PAPA LEÃO XIII - CARTA ENCÍCLICA AUGUSTISSIMAE VIRGINIS
MARIAE - SOBRE O ROSÁRIO DE NOSSA SENHORA
AUGUSTISSIMAE VIRGINIS MARIA E DE SUA SANTIDADE PAPA LEÃO
XIII A TODOS OS NOSSOS VENERÁVEIS IRMÃOS, OS PATRIARCAS, PRIMAZES, ARCEBISPOS E
BISPOS DO ORBE CATÓLICO, EM GRAÇA E COMUNHÃO COM A SÉ APOSTÓLICA SOBRE O
ROSÁRIO DE NOSSA SENHORA.
Veneráveis Irmãos, Saúde e Bênção Apostólica.
Exortação à devoção
para com Maria
1. Quem quer que considere o grau sublime de dignidade e de
glória a que Deus elevou a augustíssima Virgem Maria, facilmente pode
compreender que vantagem traz à vida pública e privada o contínuo
desenvolvimento e a sempre mais ardente difusão do seu culto. De fato, Deus
escolheu-a desde a eternidade para vir a ser Mãe do Verbo, que se encarnaria;
e, por este motivo, entre todas as criaturas mais belas na ordem da natureza,
da graça e da glória, Ele a distinguiu com privilégios tais, que a Igreja com
razão aplica a ela aquelas palavras: "Saí da boca do Altíssimo,
primogênita antes de toda criatura" (Ecli. 24, 5). Quando, pois, se
iniciou o curso dos séculos, aos progenitores do gênero humano, caídos na
culpa, e aos seus descendentes, contaminados pela mesma mancha, ela foi dada
como penhor da futura reconciliação e da salvação.
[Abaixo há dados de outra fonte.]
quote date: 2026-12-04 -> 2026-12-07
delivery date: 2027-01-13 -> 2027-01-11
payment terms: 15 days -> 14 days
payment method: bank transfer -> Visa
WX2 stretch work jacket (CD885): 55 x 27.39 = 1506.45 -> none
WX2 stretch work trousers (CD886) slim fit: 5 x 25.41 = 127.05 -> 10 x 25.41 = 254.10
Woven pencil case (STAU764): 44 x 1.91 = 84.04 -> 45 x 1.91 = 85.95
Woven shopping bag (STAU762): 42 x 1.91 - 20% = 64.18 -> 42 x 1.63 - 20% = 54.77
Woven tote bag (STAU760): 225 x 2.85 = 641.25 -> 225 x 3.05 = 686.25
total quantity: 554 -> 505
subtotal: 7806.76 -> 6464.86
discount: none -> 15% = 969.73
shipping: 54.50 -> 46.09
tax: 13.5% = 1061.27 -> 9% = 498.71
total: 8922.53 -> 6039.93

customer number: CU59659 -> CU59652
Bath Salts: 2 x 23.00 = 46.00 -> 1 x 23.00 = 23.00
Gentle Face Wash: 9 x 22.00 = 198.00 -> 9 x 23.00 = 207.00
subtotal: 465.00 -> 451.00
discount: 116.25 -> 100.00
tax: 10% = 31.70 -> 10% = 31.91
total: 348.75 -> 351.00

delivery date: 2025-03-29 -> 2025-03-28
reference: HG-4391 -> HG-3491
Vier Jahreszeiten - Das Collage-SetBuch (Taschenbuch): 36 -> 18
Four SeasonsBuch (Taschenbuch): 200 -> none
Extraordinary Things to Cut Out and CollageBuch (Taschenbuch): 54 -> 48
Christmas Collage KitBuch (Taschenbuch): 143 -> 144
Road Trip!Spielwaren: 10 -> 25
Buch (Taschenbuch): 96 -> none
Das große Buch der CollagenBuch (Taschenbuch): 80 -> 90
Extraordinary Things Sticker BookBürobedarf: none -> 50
2. Depois, o Filho de Deus, por sua vez, fez sua santíssima
Mãe objeto de evidentes demonstrações de honra. De feito, durante a sua vida
privada, Ele escolheu-a como sua cooperadora nos dois primeiros milagres por
Ele operados. O primeiro foi um milagre de graça, e teve lugar quando, à
saudação de Maria, a criança exultou no seio de Isabel; o segundo foi um
milagre na ordem da natureza; e teve lugar quando, nas bodas de Caná, Cristo
transformou a água em vinho. Chegado, depois, ao termo da sua vida pública,
quando estava em via de estabelecer e selar com o seu sangue divino o Novo
Testamento, Ele confiou-a ao seu Apóstolo predileto, com aquelas suavíssimas
palavras: "Eis aí tua mãe!" (Jo. 19, 27).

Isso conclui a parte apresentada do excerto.